START MATERIAL PROVIDED
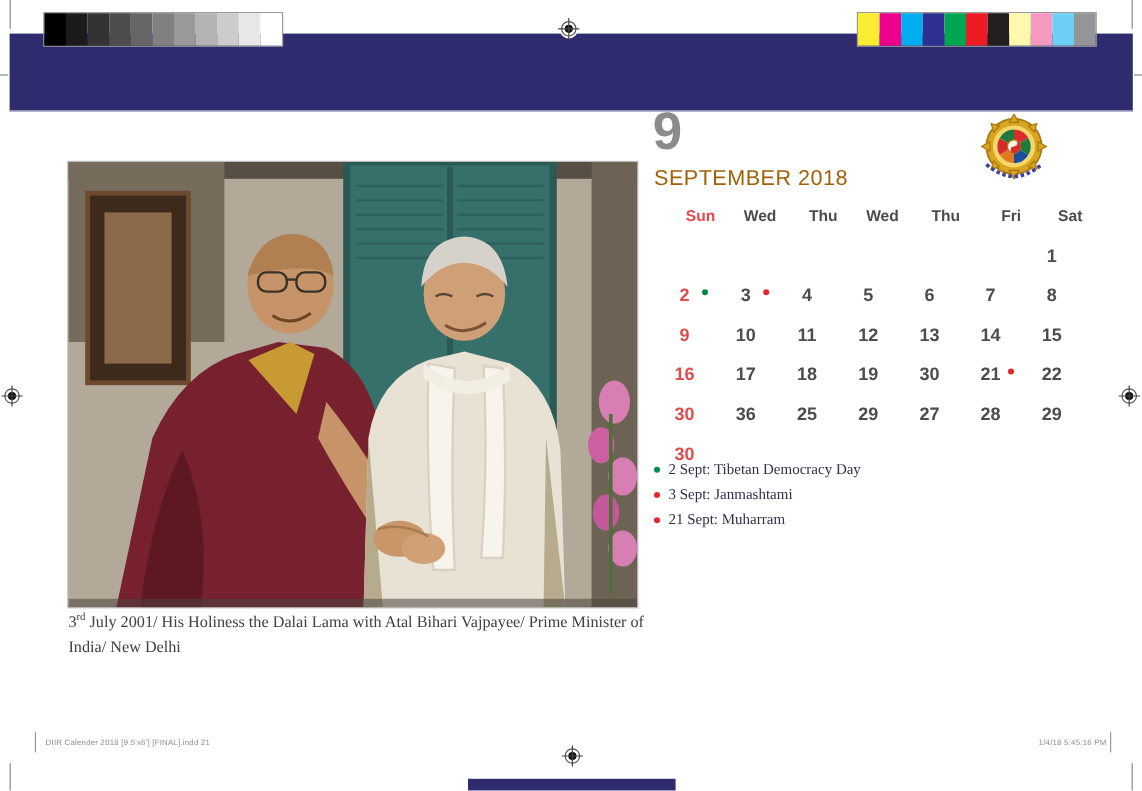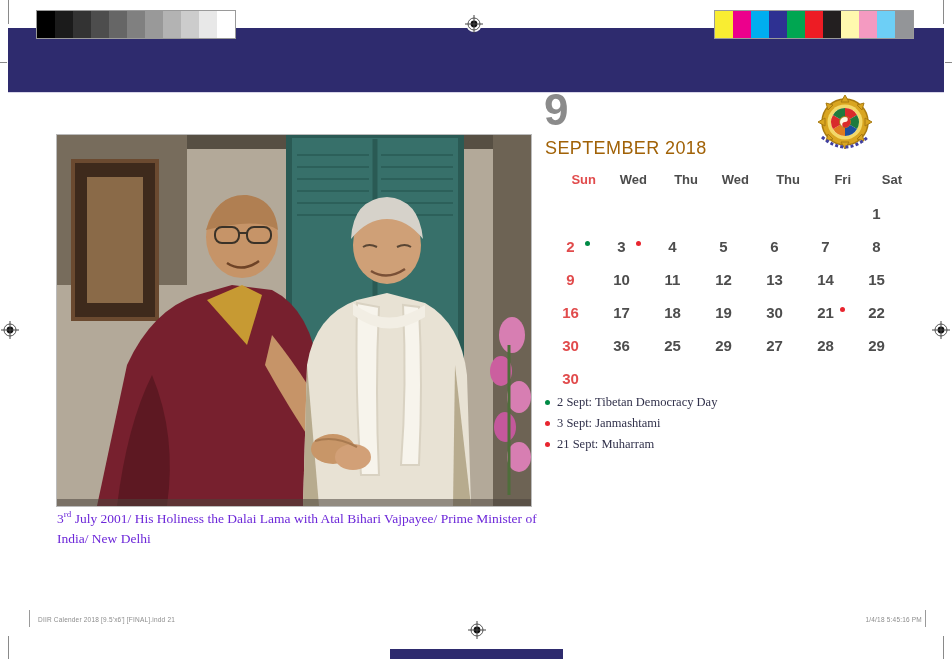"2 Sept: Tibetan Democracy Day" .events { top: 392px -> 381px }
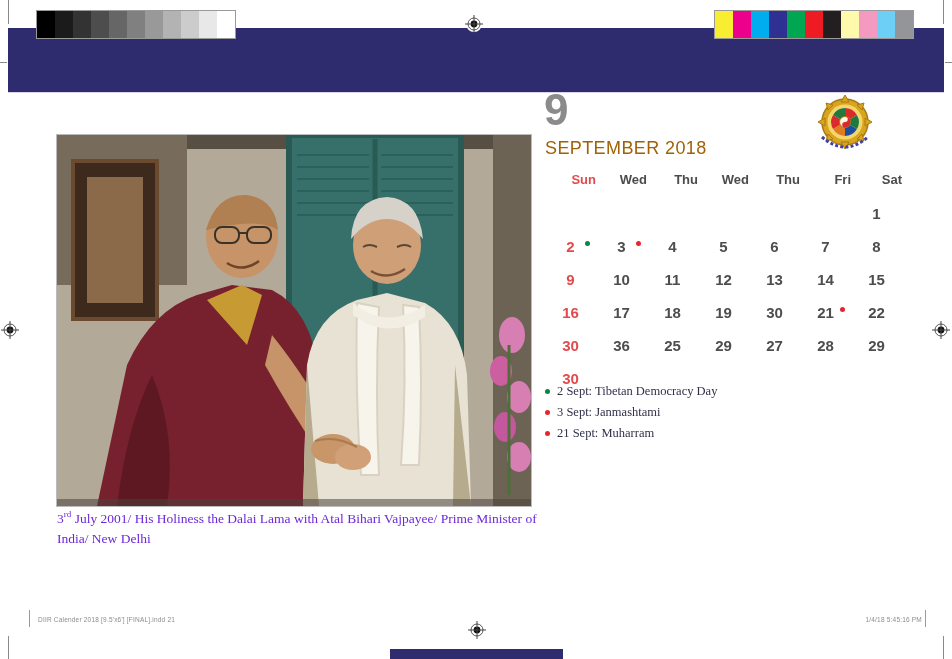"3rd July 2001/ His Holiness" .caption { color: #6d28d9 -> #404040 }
END MATERIAL PROVIDED
START MATERIAL PROVIDED
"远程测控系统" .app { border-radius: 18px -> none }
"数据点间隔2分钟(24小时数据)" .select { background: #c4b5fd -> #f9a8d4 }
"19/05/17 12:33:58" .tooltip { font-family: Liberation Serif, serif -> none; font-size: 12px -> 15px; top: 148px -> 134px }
END MATERIAL PROVIDED
* _WORK REQUEST_
Copy every line that includes the string "none" from the material above.

* _ANSWER AREA_
"远程测控系统" .app { border-radius: 18px -> none }
"19/05/17 12:33:58" .tooltip { font-family: Liberation Serif, serif -> none; font-size: 12px -> 15px; top: 148px -> 134px }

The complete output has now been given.